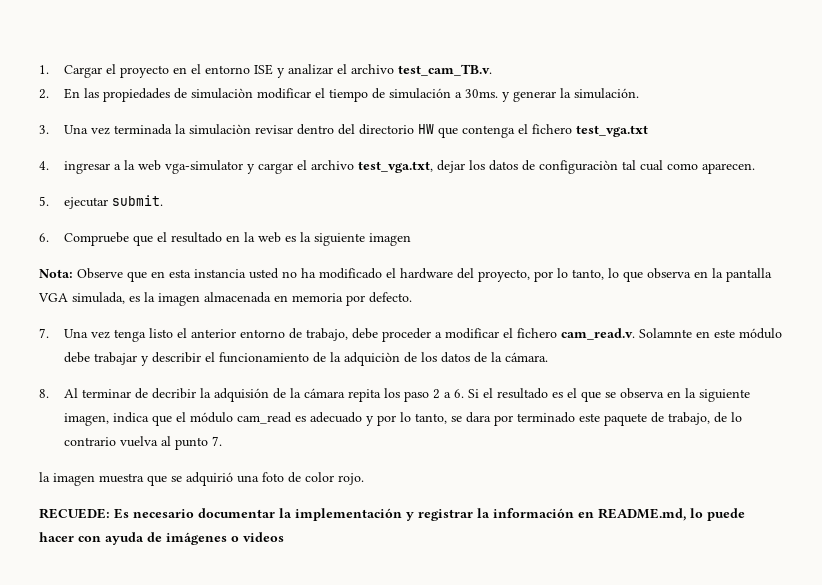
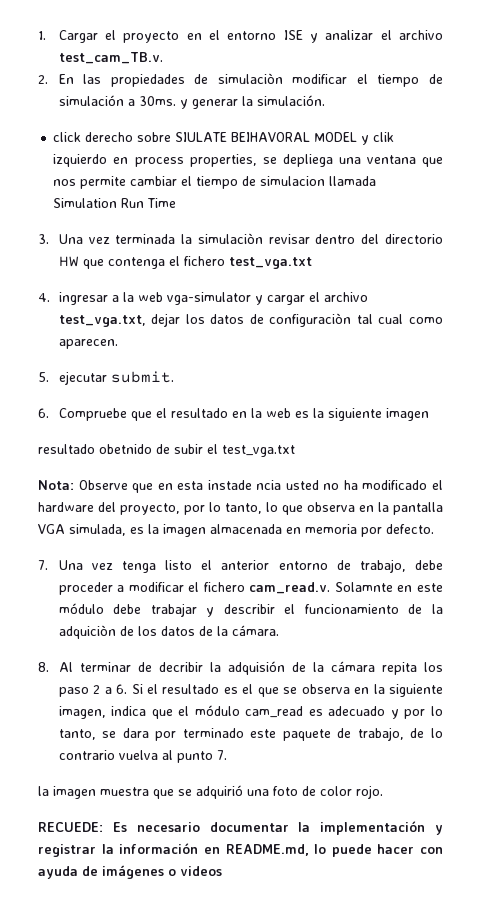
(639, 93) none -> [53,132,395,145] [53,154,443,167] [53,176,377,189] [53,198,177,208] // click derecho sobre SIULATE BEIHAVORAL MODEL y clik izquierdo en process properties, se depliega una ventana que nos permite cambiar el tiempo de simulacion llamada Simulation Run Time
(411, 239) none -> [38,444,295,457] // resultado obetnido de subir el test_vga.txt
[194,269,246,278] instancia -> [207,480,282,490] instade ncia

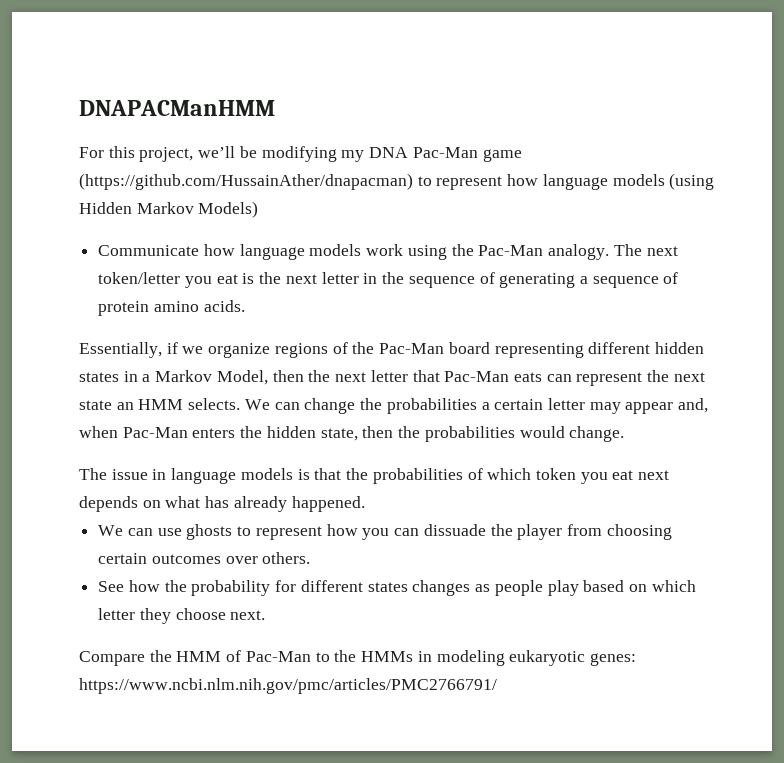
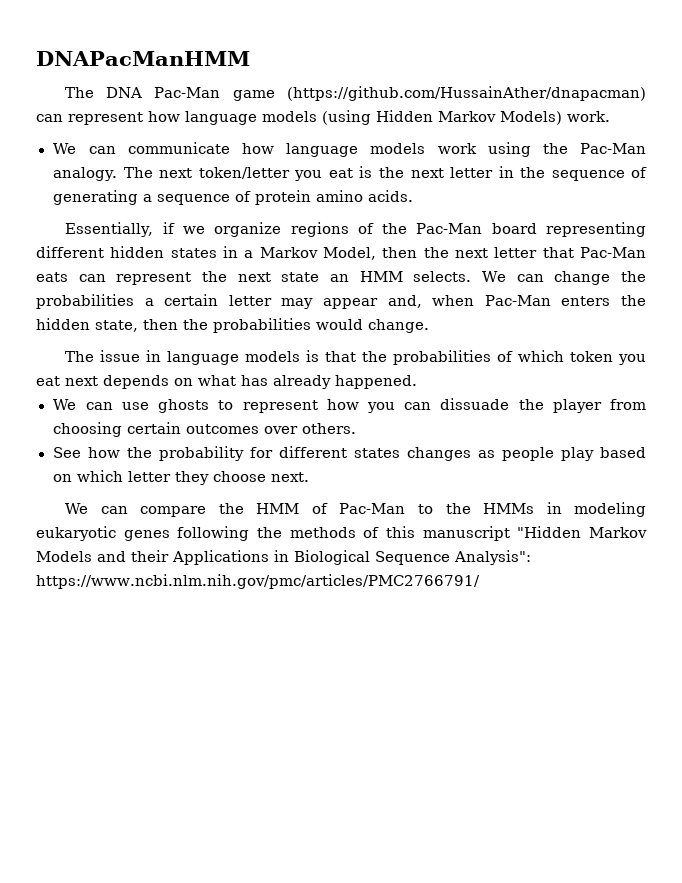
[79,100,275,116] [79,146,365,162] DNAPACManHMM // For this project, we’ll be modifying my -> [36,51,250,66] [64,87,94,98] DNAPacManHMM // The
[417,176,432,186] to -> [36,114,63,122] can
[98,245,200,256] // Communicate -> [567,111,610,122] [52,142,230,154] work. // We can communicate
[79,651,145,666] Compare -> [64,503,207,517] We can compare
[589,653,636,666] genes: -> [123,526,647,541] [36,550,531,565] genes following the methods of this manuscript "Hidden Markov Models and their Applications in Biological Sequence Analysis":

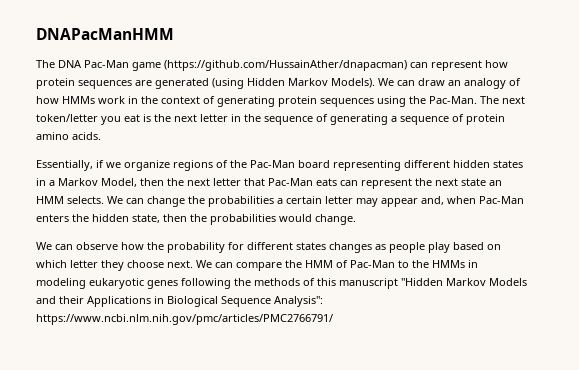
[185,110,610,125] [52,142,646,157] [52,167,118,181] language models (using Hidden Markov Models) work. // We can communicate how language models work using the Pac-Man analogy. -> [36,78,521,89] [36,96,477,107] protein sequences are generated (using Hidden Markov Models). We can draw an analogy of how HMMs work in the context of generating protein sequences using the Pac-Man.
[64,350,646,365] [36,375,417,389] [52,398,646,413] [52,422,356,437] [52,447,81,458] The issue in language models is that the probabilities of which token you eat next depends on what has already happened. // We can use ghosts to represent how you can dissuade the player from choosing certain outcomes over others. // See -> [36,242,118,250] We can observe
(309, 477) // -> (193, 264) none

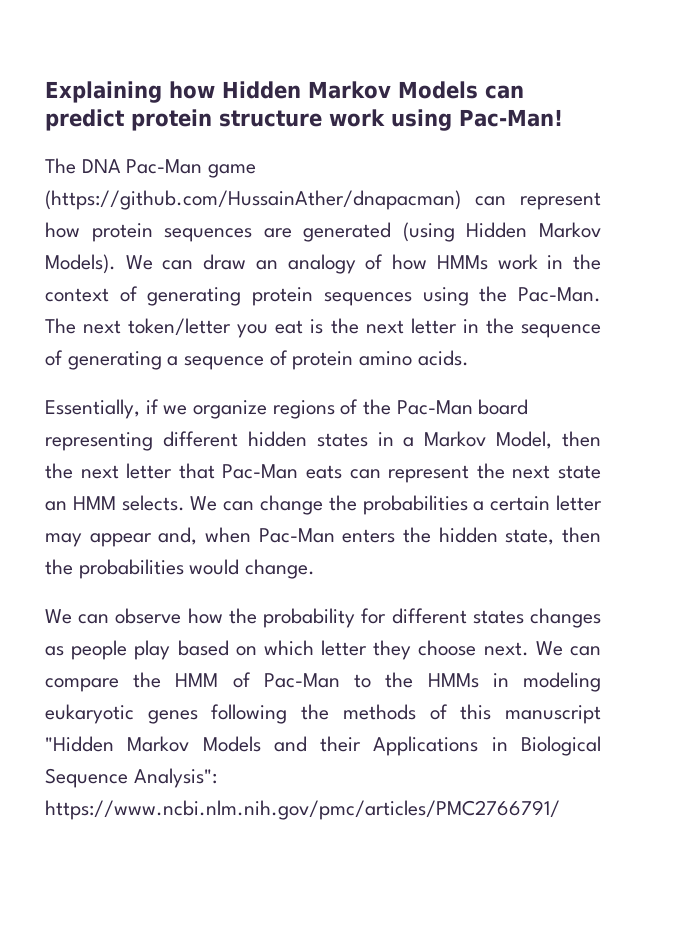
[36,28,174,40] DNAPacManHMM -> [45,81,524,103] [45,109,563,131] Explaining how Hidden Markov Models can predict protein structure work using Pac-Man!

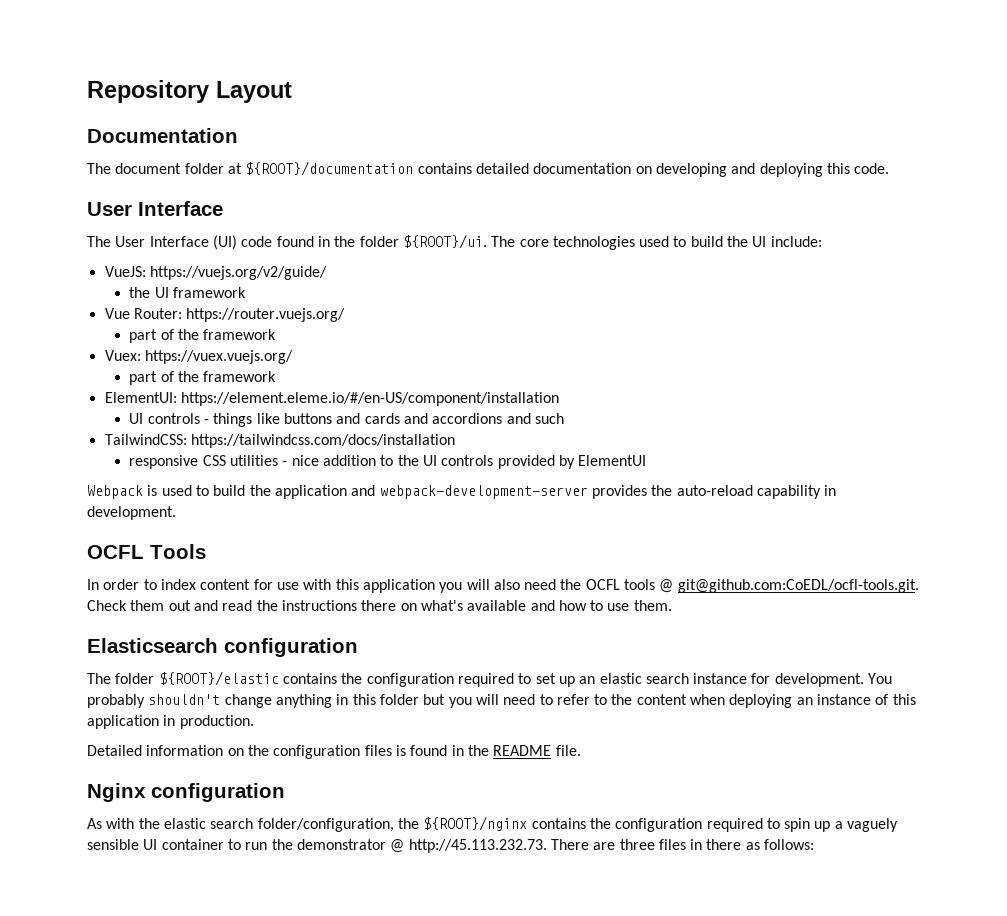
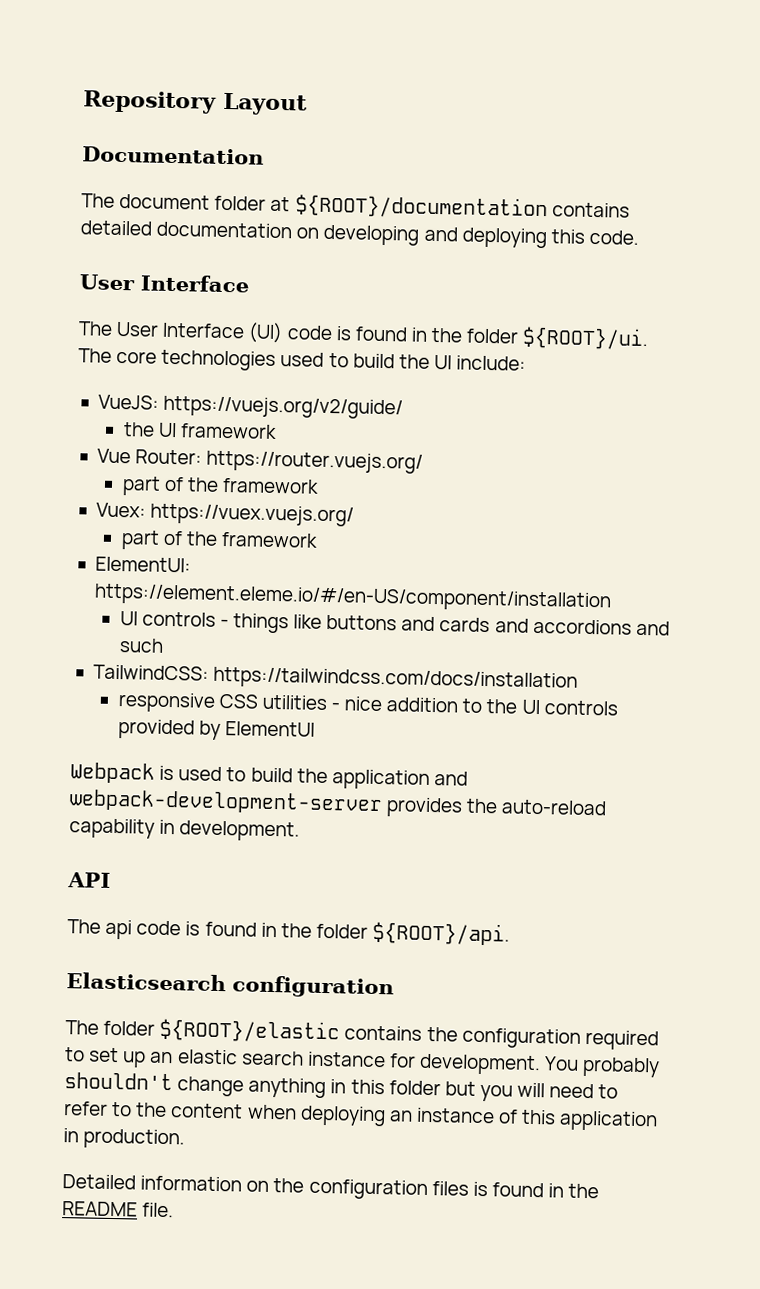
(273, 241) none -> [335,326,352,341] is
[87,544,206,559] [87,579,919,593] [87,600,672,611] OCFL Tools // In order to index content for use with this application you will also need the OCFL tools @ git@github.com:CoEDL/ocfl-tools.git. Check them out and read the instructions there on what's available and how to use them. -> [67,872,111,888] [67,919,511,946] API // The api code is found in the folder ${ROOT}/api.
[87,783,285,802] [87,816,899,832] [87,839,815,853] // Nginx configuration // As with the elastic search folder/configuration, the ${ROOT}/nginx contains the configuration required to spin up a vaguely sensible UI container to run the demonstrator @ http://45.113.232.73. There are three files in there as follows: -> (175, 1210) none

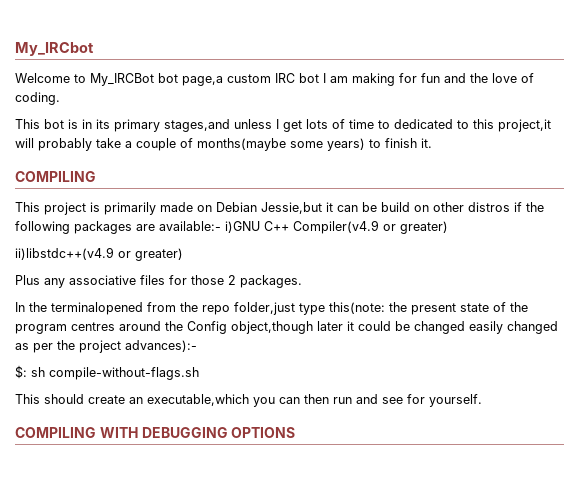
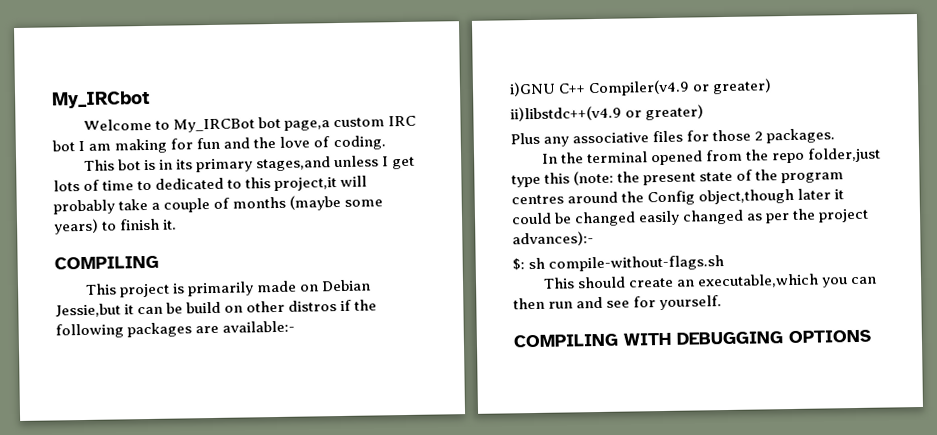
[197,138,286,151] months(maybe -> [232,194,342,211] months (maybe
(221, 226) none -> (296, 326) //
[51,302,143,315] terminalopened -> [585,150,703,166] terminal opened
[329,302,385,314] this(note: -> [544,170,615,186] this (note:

—————

▶ Problem to work on
Beginning with the line above that has "(411, 239) none" and going on through the line that has "(309, 477) // -> (193, 264) none", retype every line exactly and add nothing else; drop the pictures.

▶ Expected answer
(411, 239) none -> [38,444,295,457] // resultado obetnido de subir el test_vga.txt
[194,269,246,278] instancia -> [207,480,282,490] instade ncia

[79,100,275,116] [79,146,365,162] DNAPACManHMM // For this project, we’ll be modifying my -> [36,51,250,66] [64,87,94,98] DNAPacManHMM // The
[417,176,432,186] to -> [36,114,63,122] can
[98,245,200,256] // Communicate -> [567,111,610,122] [52,142,230,154] work. // We can communicate
[79,651,145,666] Compare -> [64,503,207,517] We can compare
[589,653,636,666] genes: -> [123,526,647,541] [36,550,531,565] genes following the methods of this manuscript "Hidden Markov Models and their Applications in Biological Sequence Analysis":

[185,110,610,125] [52,142,646,157] [52,167,118,181] language models (using Hidden Markov Models) work. // We can communicate how language models work using the Pac-Man analogy. -> [36,78,521,89] [36,96,477,107] protein sequences are generated (using Hidden Markov Models). We can draw an analogy of how HMMs work in the context of generating protein sequences using the Pac-Man.
[64,350,646,365] [36,375,417,389] [52,398,646,413] [52,422,356,437] [52,447,81,458] The issue in language models is that the probabilities of which token you eat next depends on what has already happened. // We can use ghosts to represent how you can dissuade the player from choosing certain outcomes over others. // See -> [36,242,118,250] We can observe
(309, 477) // -> (193, 264) none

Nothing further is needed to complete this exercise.